START RECORD EXCERPTS

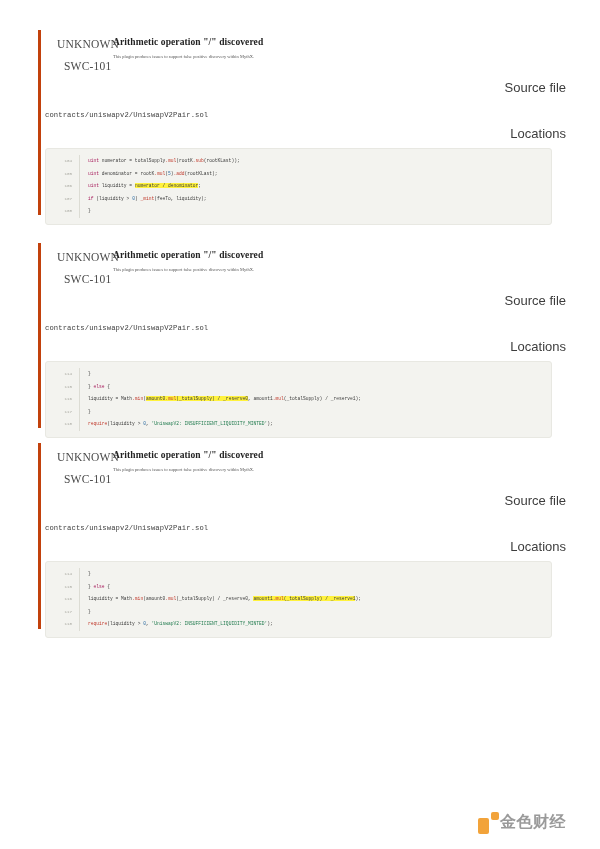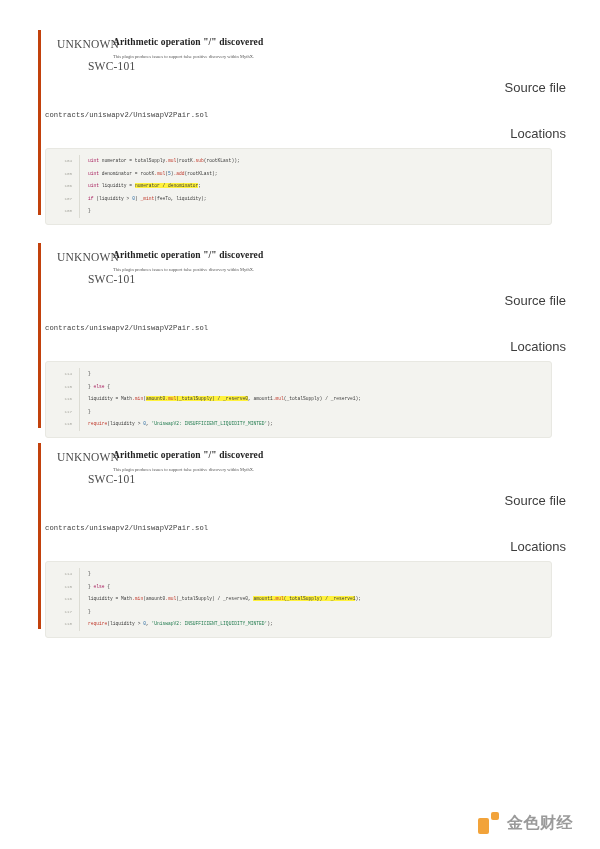--- a/index.html
+++ b/index.html
@@ -51,7 +51,6 @@
     letter-spacing: .2px;
     color: #4a4a4a;
     font-family: "Liberation Serif", serif;
-    margin-left: 24px;
   }
   .title {
     position: absolute;

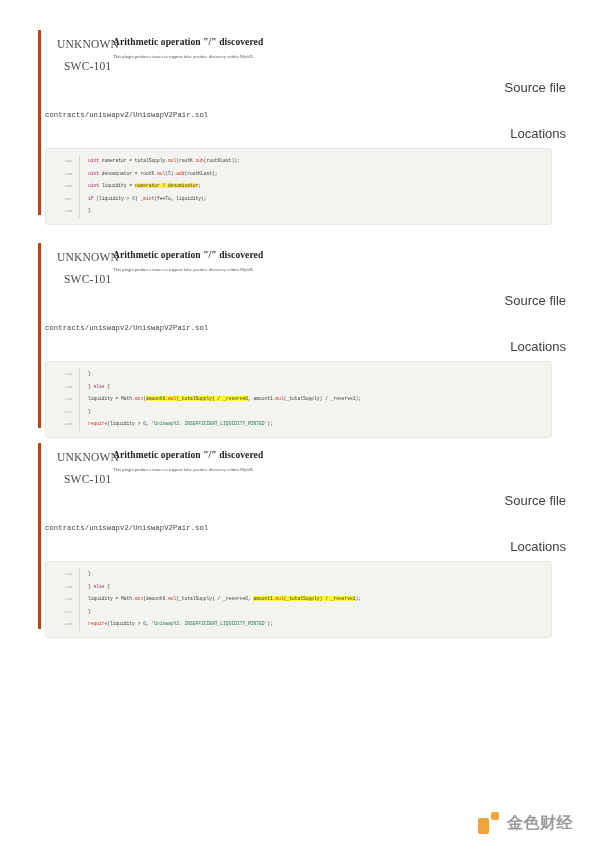--- a/index.html
+++ b/index.html
@@ -134,8 +134,6 @@
     left: 478px;
     top: 812px;
     display: flex;
-    align-items: center;
-    gap: 7px;
   }
   .wm-mark {
     position: relative;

END RECORD EXCERPTS

WORK TO BE COMPLETED: Retype each entry exactly as it appears, excluding any image.

SOLUTION:
--- a/index.html
+++ b/index.html
@@ -51,7 +51,6 @@
     letter-spacing: .2px;
     color: #4a4a4a;
     font-family: "Liberation Serif", serif;
-    margin-left: 24px;
   }
   .title {
     position: absolute;

--- a/index.html
+++ b/index.html
@@ -134,8 +134,6 @@
     left: 478px;
     top: 812px;
     display: flex;
-    align-items: center;
-    gap: 7px;
   }
   .wm-mark {
     position: relative;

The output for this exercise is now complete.